Brief: Examine the entries and show every line in which the word "body" is found.

Data to process:

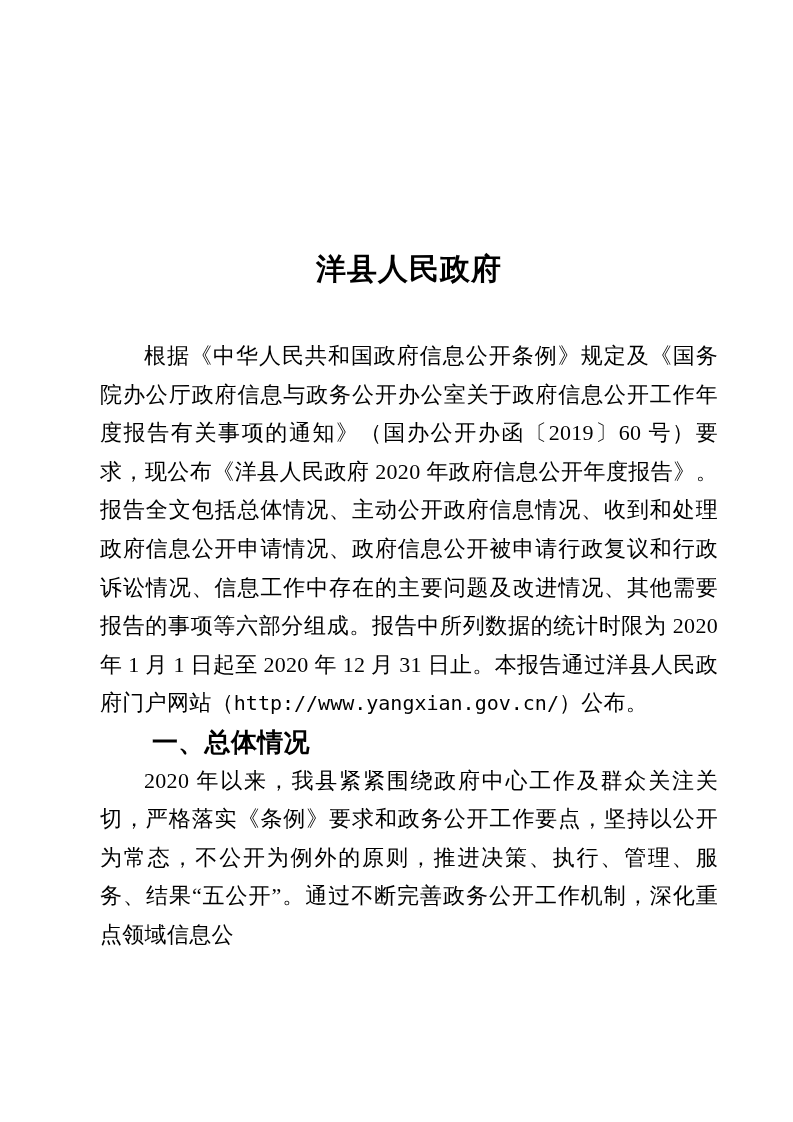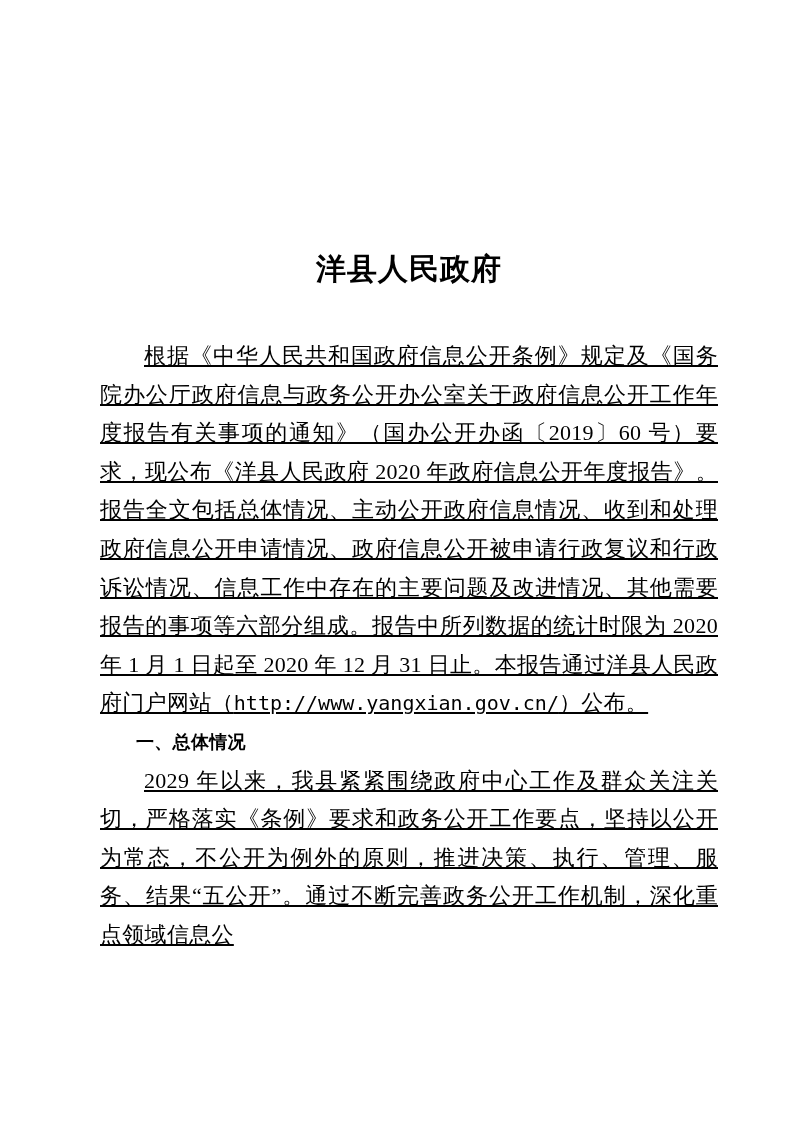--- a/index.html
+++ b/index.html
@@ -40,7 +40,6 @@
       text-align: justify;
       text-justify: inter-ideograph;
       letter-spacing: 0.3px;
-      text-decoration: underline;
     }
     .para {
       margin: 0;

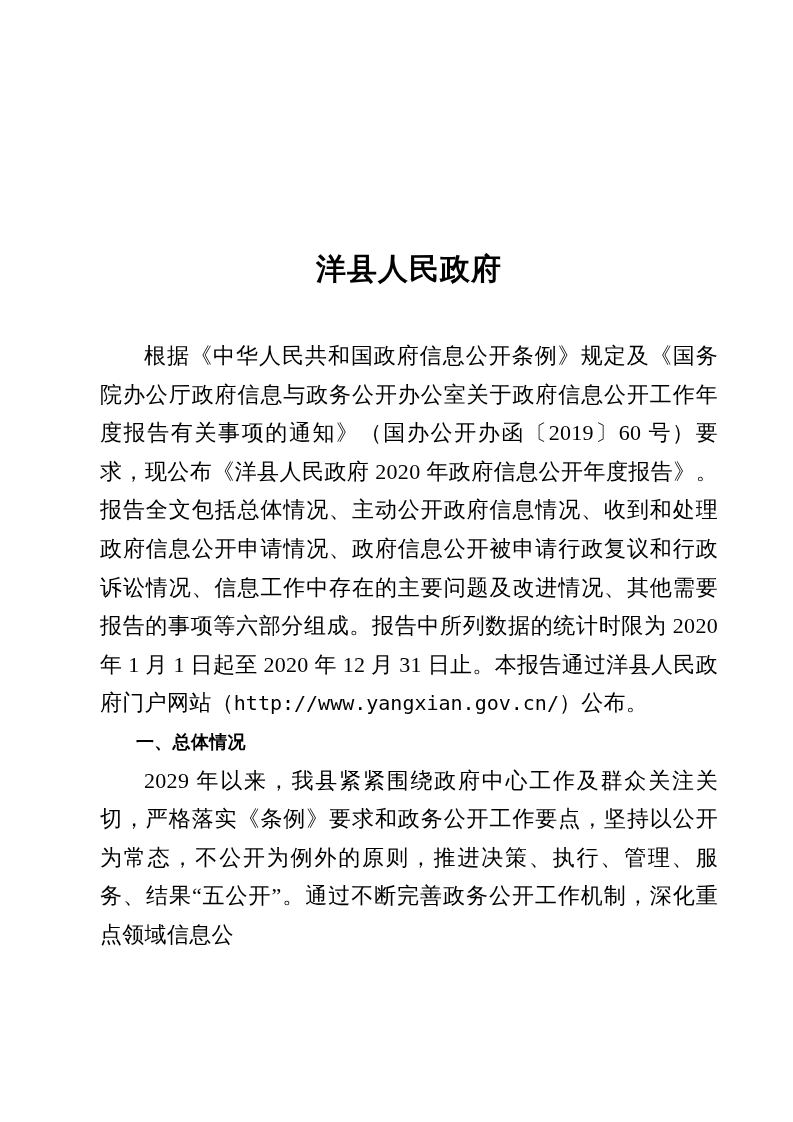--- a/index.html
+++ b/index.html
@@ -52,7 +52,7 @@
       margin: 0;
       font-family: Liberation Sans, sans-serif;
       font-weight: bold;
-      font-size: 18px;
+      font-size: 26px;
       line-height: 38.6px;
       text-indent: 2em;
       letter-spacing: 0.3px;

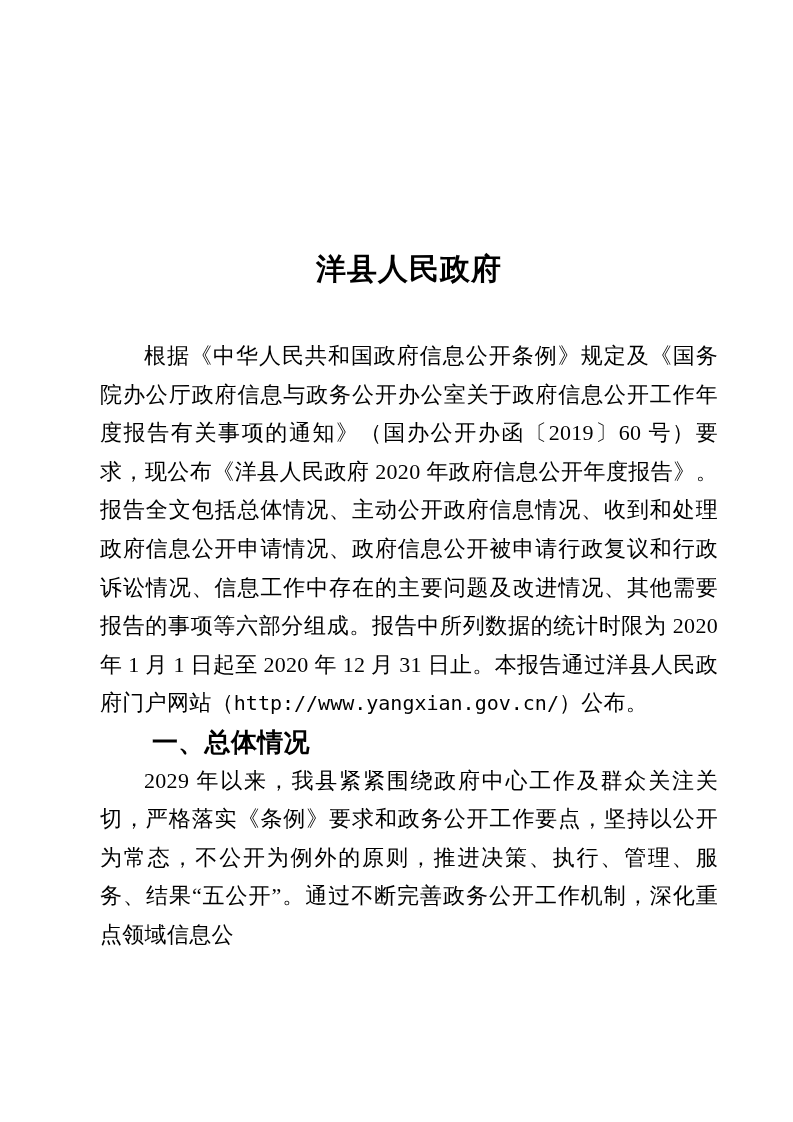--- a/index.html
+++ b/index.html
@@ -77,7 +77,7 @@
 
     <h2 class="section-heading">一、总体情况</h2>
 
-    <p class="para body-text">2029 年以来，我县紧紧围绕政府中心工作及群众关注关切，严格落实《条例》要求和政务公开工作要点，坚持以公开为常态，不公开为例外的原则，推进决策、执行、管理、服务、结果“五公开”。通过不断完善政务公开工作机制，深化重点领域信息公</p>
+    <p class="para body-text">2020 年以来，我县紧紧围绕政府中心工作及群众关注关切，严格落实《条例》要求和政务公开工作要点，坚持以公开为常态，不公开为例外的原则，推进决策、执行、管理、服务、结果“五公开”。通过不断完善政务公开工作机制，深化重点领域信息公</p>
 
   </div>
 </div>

Task result:
-    <p class="para body-text">2029 年以来，我县紧紧围绕政府中心工作及群众关注关切，严格落实《条例》要求和政务公开工作要点，坚持以公开为常态，不公开为例外的原则，推进决策、执行、管理、服务、结果“五公开”。通过不断完善政务公开工作机制，深化重点领域信息公</p>
+    <p class="para body-text">2020 年以来，我县紧紧围绕政府中心工作及群众关注关切，严格落实《条例》要求和政务公开工作要点，坚持以公开为常态，不公开为例外的原则，推进决策、执行、管理、服务、结果“五公开”。通过不断完善政务公开工作机制，深化重点领域信息公</p>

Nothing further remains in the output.